Ilya Denisov

Posted on Mar 30

EU AI Act Starts Aug 2026 - A Practical Checklist for AI Agent Developers

#ai #webdev #programming #python

The EU AI Act's high-risk AI system requirements take effect on August 2, 2026. If you're building AI agents that make decisions affecting people -- purchasing, customer service, hiring, content moderation -- this applies to you.

Fines: up to EUR35 million or 7% of global revenue.

I'm not a lawyer, but I've read the regulation and built tooling around it. Here's what developers actually need to do, with code examples.

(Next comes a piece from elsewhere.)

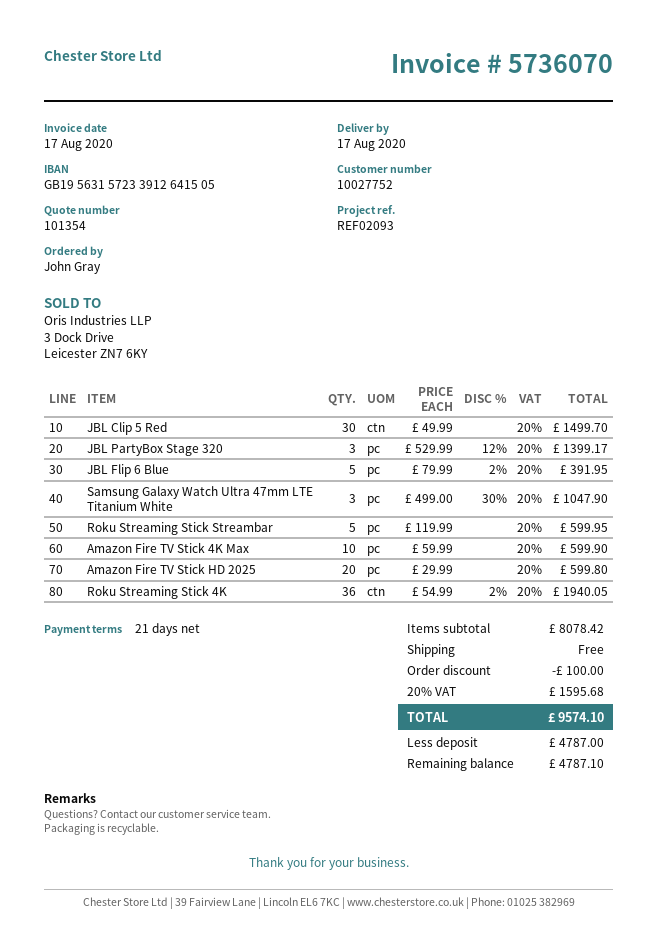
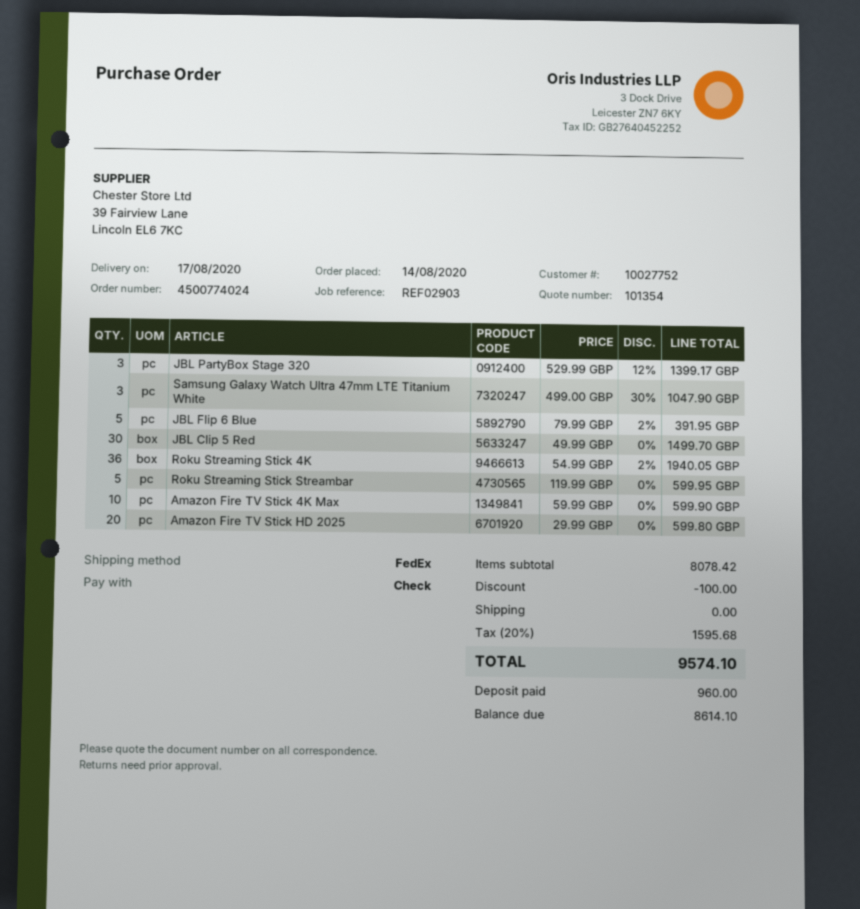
reference: REF02093 -> REF02903
deposit: 4787.00 -> 960.00
balance: 4787.10 -> 8614.10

What Article 14 Requires (Plain English)

Article 14 is about Human Oversight. In summary:

Requirement	What It Means for Developers
Understand capabilities and limitations	Log what the agent can and can't do
Monitor operation and detect anomalies	Record every decision, detect failures
Interpret outputs correctly	Show why the agent made each decision
Decide not to use or override	Allow humans to block actions
Intervene or interrupt	Detect and flag instruction changes

The common thread: you need a record of what your agent decided, why, and whether anything went wrong.

The Checklist

1. Record Every Decision Point

Not just inputs and outputs -- record why the agent chose each action.

# [BAD] Insufficient
logger.info(f"Agent called tool: {tool_name}")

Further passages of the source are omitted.